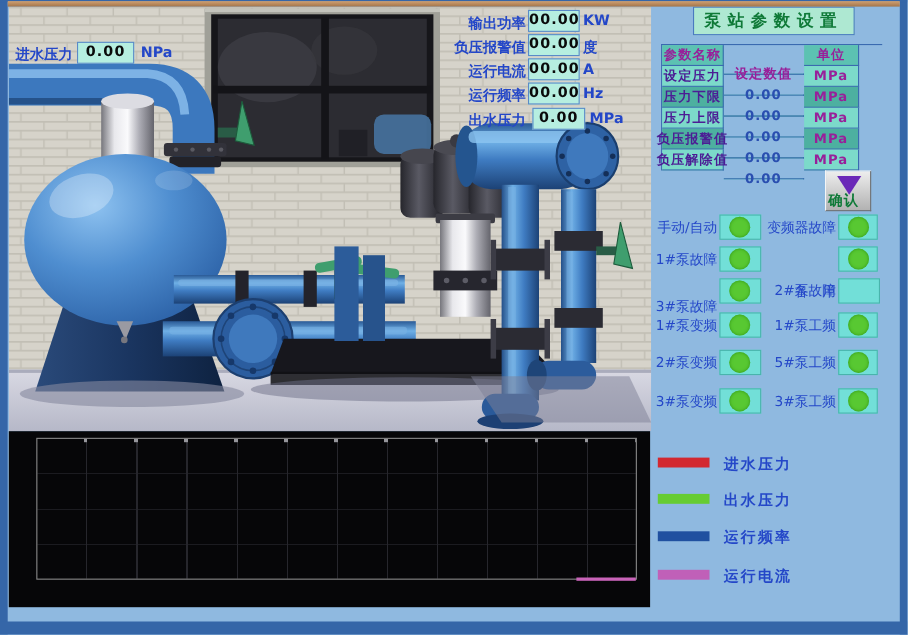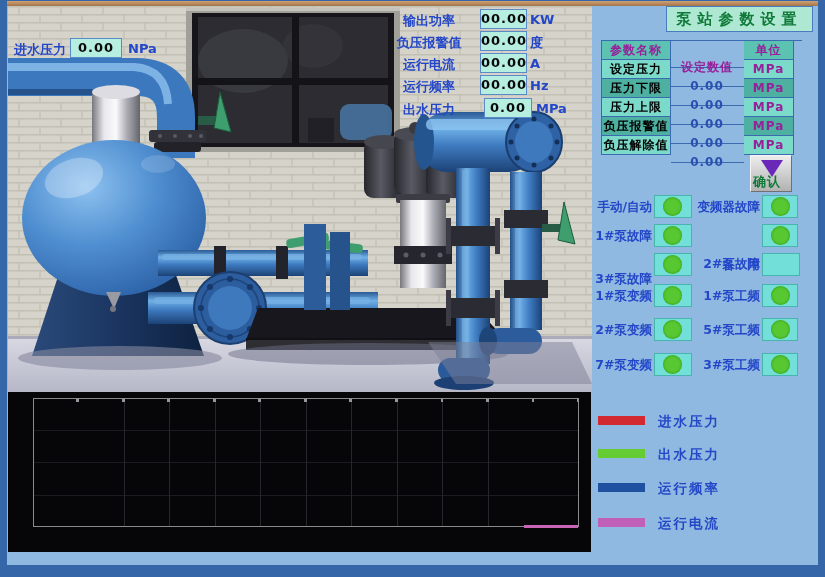--- a/index.html
+++ b/index.html
@@ -34,53 +34,53 @@
 
   .blue-lbl { color:#2447c8; font-weight:bold; font-size:13px; white-space:nowrap; }
   .val-box { position:absolute; background:#b6eee0; border:1px solid #5a8ac8;
     color:#0a0a0a; font-weight:bold; font-size:13px; letter-spacing:1px;
     text-align:center; z-index:10; }
 
   .inlet-lbl { position:absolute; left:14px; top:41px; z-index:10; }
   .inlet-box { left:70px; top:38px; width:52px; height:20px; line-height:18px; }
   .inlet-unit { position:absolute; left:128px; top:41px; z-index:10; }
 
-  .ro-lbl { position:absolute; width:98px; text-align:center; z-index:10; }
+  .ro-lbl { position:absolute; width:98px; text-align:right; z-index:10; }
   .ro-box { width:47px; height:20px; line-height:18px; }
   .ro-unit { position:absolute; z-index:10; }
 
   
   .title-box { position:absolute; left:630px; top:6px; width:147px; height:26px;
-    background:#aee8d2; border:1px solid #4a7ac0; z-index:10;margin-left:36px; }
+    background:#aee8d2; border:1px solid #4a7ac0; z-index:10; }
   .title-box span { display:block; color:#0f7a38; font-size:15px; font-weight:bold;
     letter-spacing:6px; text-align:center; line-height:24px; }
 
   .ptable { position:absolute; left:601px; top:40px; width:201px; z-index:10;
     border-top:1px solid #3a6ab0; border-left:1px solid #3a6ab0; }
   .prow { display:flex; height:19px; }
   .pcell { border-right:1px solid #3a6ab0; border-bottom:1px solid #3a6ab0;
     display:flex; align-items:center; justify-content:center;
     font-weight:bold; font-size:12px; white-space:nowrap; }
-  .c1 { width:69px; } .c2 { width:73px;margin-top:26px; } .c3 { width:50px; }
+  .c1 { width:56px; } .c2 { width:73px;margin-top:26px; } .c3 { width:50px; }
   .rhead { background:#5cc2b2; } .rlight { background:#7cdaca; } .rdark { background:#4db0a0; }
   .t-purple { color:#98209a; letter-spacing:1px; }
-  .t-green  { color:#000000; letter-spacing:1px; }
+  .t-green  { color:#4c1d95; letter-spacing:1px; }
   .t-blue   { color:#2a4fb0; letter-spacing:1px; }
 
   .confirm-btn { position:absolute; left:750px; top:155px; width:42px; height:37px;
     background:linear-gradient(#ededed,#b2b2b2); border:1px solid #707070;
     border-top-color:#f5f5f5; border-left-color:#f5f5f5; z-index:10; cursor:pointer; }
   .tri-down { position:absolute; left:10px; top:4px; width:0; height:0;
     border-left:11px solid transparent; border-right:11px solid transparent;
     border-top:17px solid #6a28b8; }
   .confirm-lbl { position:absolute; left:2px; bottom:0px; color:#0f7a38;
     font-weight:bold; font-size:13px; letter-spacing:1px; }
 
   .ind-label { position:absolute; height:23px; line-height:23px; text-align:right;
-    color:#2447c8; font-weight:bold; font-size:12.5px; z-index:10; white-space:nowrap; }
+    color:#2447c8; font-weight:normal; font-size:12.5px; z-index:10; white-space:nowrap; }
   .ind-box { position:absolute; width:38px; height:23px; background:#72dfd8;
     border:1px solid #49b4ac; z-index:10; }
   .led { width:19px; height:19px; border-radius:50%; background:#58c832;
     box-shadow:inset 0 0 3px #2f9314; margin:1px 0 0 8px; }
 
   .legend-bar { position:absolute; left:598px; width:47px; height:9px; z-index:10; }
   .legend-lbl { position:absolute; left:658px; color:#2447c8; font-weight:bold;
     font-size:13.5px; letter-spacing:2px; z-index:10; white-space:nowrap; }
 
   
@@ -400,21 +400,21 @@
 
   <div class="ind-label" style="left:586px;top:318px;width:66px;">2#泵变频</div>
   <div class="ind-box" style="left:654px;top:318px;">
       <div class="led"></div>
     </div>
   <div class="ind-label" style="left:688px;top:318px;width:72px;">5#泵工频</div>
   <div class="ind-box" style="left:762px;top:318px;width:36px;">
       <div class="led"></div>
     </div>
 
-  <div class="ind-label" style="left:586px;top:353px;width:66px;">7#泵变频</div>
+  <div class="ind-label" style="left:586px;top:353px;width:66px;">3#泵变频</div>
   <div class="ind-box" style="left:654px;top:353px;">
       <div class="led"></div>
     </div>
   <div class="ind-label" style="left:688px;top:353px;width:72px;">3#泵工频</div>
   <div class="ind-box" style="left:762px;top:353px;width:36px;">
       <div class="led"></div>
     </div>
 
   <div class="chart">
     <div class="plot">

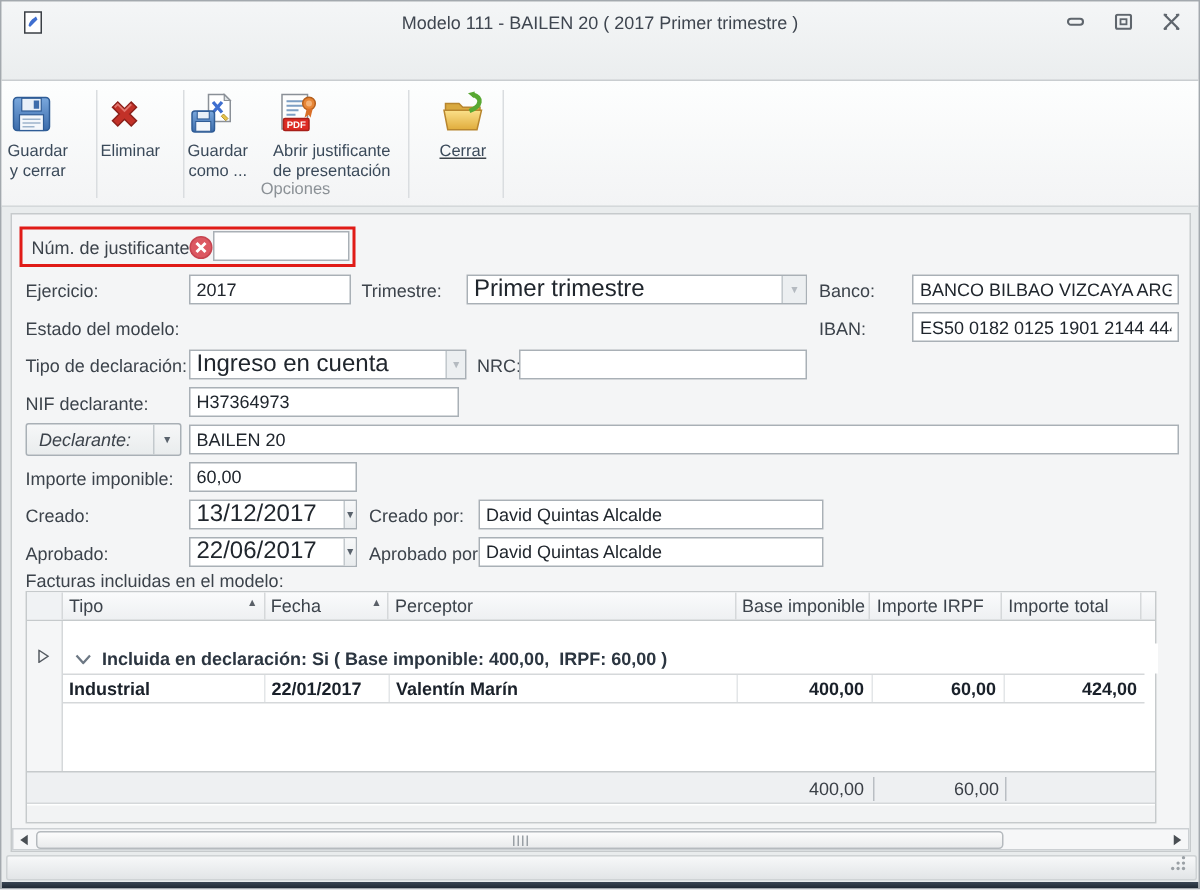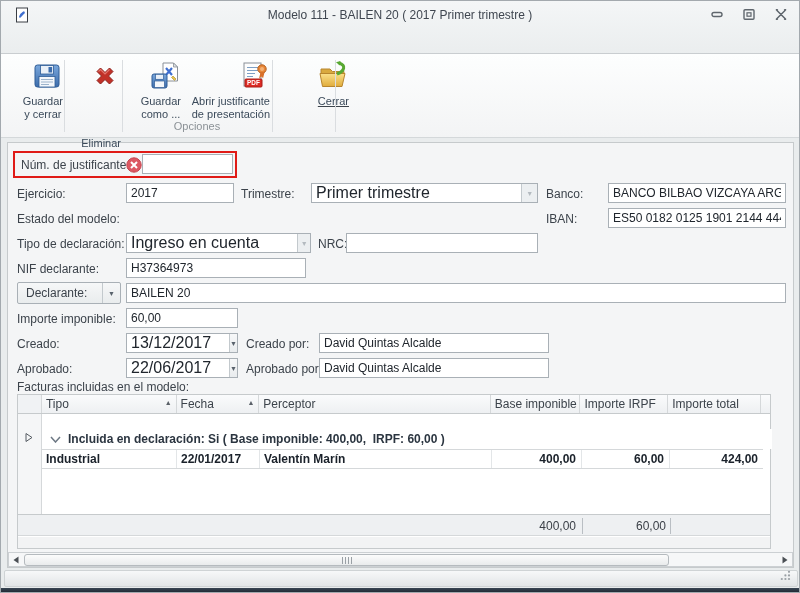--- a/index.html
+++ b/index.html
@@ -21,21 +21,21 @@
   .tab { position:absolute; left:10px; top:3px; width:80px; height:22px; background:#fdfdfd;
          border:1px solid #c9cdd0; border-bottom:none; border-radius:3px 3px 0 0;
          text-align:center; line-height:20px; color:#33404f; z-index:3; }
   .collapse-btn { position:absolute; right:12px; top:9px; width:14px; height:10px; cursor:pointer; }
 
   
   .ribbon { position:absolute; left:0; top:52px; width:100%; height:85px;
             background:linear-gradient(#fdfefe, #f3f4f5); border-top:1px solid #c9cdd0;
             border-bottom:1px solid #d4d8da; z-index:2; }
   .rsep { position:absolute; top:5px; height:122px; width:1px; background:#dadde0; top:6px; height:72px; }
-  .rbtn { position:absolute; top:4px; height:74px; display:flex; flex-direction:column; align-items:flex-end;
+  .rbtn { position:absolute; top:4px; height:74px; display:flex; flex-direction:column; align-items:flex-start;
           cursor:pointer; border-radius:2px; }
   .ricon { width:32px; height:32px; margin-top:2px; }
   .rlabel { margin-top:3px; font-size:11px; line-height:13px; text-align:center;
             white-space:pre-line; color:#3b4a5a; }
   .rgroup-caption { position:absolute; left:122px; width:148px; top:66px; text-align:center;
                     font-size:11px; color:#8b9196; }
 
   
   .panel { position:absolute; left:6px; top:141px; width:787px; height:426px;
            background:#f4f5f6; border:1px solid #c6cacc; }
@@ -44,21 +44,21 @@
             font-family:"Liberation Sans","DejaVu Sans",sans-serif; font-size:12px; color:#20262d;
             padding:1px 4px; outline:none; }
   .combo { position:absolute; height:20px; border:1px solid #a9b0b6; background:#fff; display:flex; }
   .combo input { flex:1 1 auto; min-width:0; border:none; outline:none; padding:1px 4px;
                  font-family:"Liberation Sans","DejaVu Sans",sans-serif; font-size:16px; color:#20262d; background:transparent; }
   .combo .arrow { width:16px; display:flex; align-items:center; justify-content:center;
                   border-left:1px solid #c3c9cd; font-size:7px; cursor:pointer; }
   .arrow.disabled { background:#eceff1; color:#b4bac0; }
   .arrow.enabled  { background:linear-gradient(#f7f8f9,#e9ecee); color:#59626c; }
   .split-btn { position:absolute; height:22px; border:1px solid #a9b0b6; background:linear-gradient(#f6f7f8,#e9eced);
-               display:flex; align-items:center; cursor:pointer; border-radius:2px; }
+               display:flex; align-items:center; cursor:pointer; border-radius:2px;font-style:italic; }
   .split-btn .txt { flex:1; padding:0 8px; color:#3c434b; }
   .split-btn .sb-arrow { width:18px; align-self:stretch; display:flex; align-items:center; justify-content:center;
                border-left:1px solid #c3c9cd; font-size:7px; color:#59626c; }
   .error-box { position:absolute; border:2px solid #e01b17; background:transparent; }
   .error-icon { position:absolute; width:16px; height:16px; }
 
   
   .grid { position:absolute; left:16px; top:393px; width:754px; height:155px;
           background:#fff; border:1px solid #c6cacc; }
   .g-header { position:absolute; left:0; top:0; width:100%; height:19px; display:flex;
@@ -149,21 +149,21 @@
           <rect x="8" y="16.5" width="16" height="10.5" fill="#f4f7fb" stroke="#2f5c96" stroke-width="0.8"></rect>
           <path d="M10 19.5 h12 M10 22 h12 M10 24.5 h8" stroke="#9db4cc" stroke-width="1"></path>
         </svg>
       </span>
       <span class="rlabel">Guardar
 y cerrar</span>
     </div>
 
     <div class="rsep" style="left:63px;"></div>
 
-    <div class="rbtn" style="left:66px;width:54px;gap:42px;">
+    <div class="rbtn" style="left:66px;width:54px;">
       <span class="ricon">
         <svg width="32" height="32" viewBox="0 0 32 32">
           <path d="M8 11.5 L11.5 8 L16 12.5 L20.5 8 L24 11.5 L19.5 16 L24 20.5 L20.5 24 L16 19.5 L11.5 24 L8 20.5 L12.5 16 Z" fill="#c23128" stroke="#8c211b" stroke-width="1"></path>
           <path d="M9.5 11.5 L11.5 9.5 L16 14 L20.5 9.5" fill="none" stroke="#e2756d" stroke-width="1.2"></path>
         </svg>
       </span>
       <span class="rlabel">Eliminar</span>
     </div>
 
     <div class="rsep" style="left:121px;"></div>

*Exercise requirements*:
A word-for-word copy is needed, starting at the first line of the listing and ending with the line bearing "position:absolute; left:128px; top:41px;". No pictures.

*Answer box*:
--- a/index.html
+++ b/index.html
@@ -34,53 +34,53 @@
 
   .blue-lbl { color:#2447c8; font-weight:bold; font-size:13px; white-space:nowrap; }
   .val-box { position:absolute; background:#b6eee0; border:1px solid #5a8ac8;
     color:#0a0a0a; font-weight:bold; font-size:13px; letter-spacing:1px;
     text-align:center; z-index:10; }
 
   .inlet-lbl { position:absolute; left:14px; top:41px; z-index:10; }
   .inlet-box { left:70px; top:38px; width:52px; height:20px; line-height:18px; }
   .inlet-unit { position:absolute; left:128px; top:41px; z-index:10; }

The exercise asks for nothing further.